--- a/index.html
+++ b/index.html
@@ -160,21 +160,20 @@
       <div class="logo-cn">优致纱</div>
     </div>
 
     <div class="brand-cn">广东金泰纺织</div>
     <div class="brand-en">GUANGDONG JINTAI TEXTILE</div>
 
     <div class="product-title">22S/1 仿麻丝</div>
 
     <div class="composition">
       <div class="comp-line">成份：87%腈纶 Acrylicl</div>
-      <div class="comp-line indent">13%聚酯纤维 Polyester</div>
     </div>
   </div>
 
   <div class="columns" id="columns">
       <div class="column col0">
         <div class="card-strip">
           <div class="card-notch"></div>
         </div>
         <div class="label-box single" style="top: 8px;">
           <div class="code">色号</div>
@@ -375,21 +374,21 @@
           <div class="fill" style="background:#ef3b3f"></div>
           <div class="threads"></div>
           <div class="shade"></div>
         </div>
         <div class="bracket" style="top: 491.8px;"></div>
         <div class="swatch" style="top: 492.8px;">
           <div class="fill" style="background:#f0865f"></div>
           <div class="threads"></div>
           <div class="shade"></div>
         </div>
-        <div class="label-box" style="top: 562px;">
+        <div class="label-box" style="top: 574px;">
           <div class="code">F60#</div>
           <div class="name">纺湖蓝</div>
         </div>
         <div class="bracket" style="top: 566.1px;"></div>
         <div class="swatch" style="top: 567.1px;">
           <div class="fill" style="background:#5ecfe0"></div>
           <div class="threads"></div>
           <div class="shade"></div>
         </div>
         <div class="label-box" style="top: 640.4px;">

# Work required
Retype each line of the listing exactly as it was given above.

# Reply to the exercise
--- a/index.html
+++ b/index.html
@@ -160,21 +160,20 @@
       <div class="logo-cn">优致纱</div>
     </div>
 
     <div class="brand-cn">广东金泰纺织</div>
     <div class="brand-en">GUANGDONG JINTAI TEXTILE</div>
 
     <div class="product-title">22S/1 仿麻丝</div>
 
     <div class="composition">
       <div class="comp-line">成份：87%腈纶 Acrylicl</div>
-      <div class="comp-line indent">13%聚酯纤维 Polyester</div>
     </div>
   </div>
 
   <div class="columns" id="columns">
       <div class="column col0">
         <div class="card-strip">
           <div class="card-notch"></div>
         </div>
         <div class="label-box single" style="top: 8px;">
           <div class="code">色号</div>
@@ -375,21 +374,21 @@
           <div class="fill" style="background:#ef3b3f"></div>
           <div class="threads"></div>
           <div class="shade"></div>
         </div>
         <div class="bracket" style="top: 491.8px;"></div>
         <div class="swatch" style="top: 492.8px;">
           <div class="fill" style="background:#f0865f"></div>
           <div class="threads"></div>
           <div class="shade"></div>
         </div>
-        <div class="label-box" style="top: 562px;">
+        <div class="label-box" style="top: 574px;">
           <div class="code">F60#</div>
           <div class="name">纺湖蓝</div>
         </div>
         <div class="bracket" style="top: 566.1px;"></div>
         <div class="swatch" style="top: 567.1px;">
           <div class="fill" style="background:#5ecfe0"></div>
           <div class="threads"></div>
           <div class="shade"></div>
         </div>
         <div class="label-box" style="top: 640.4px;">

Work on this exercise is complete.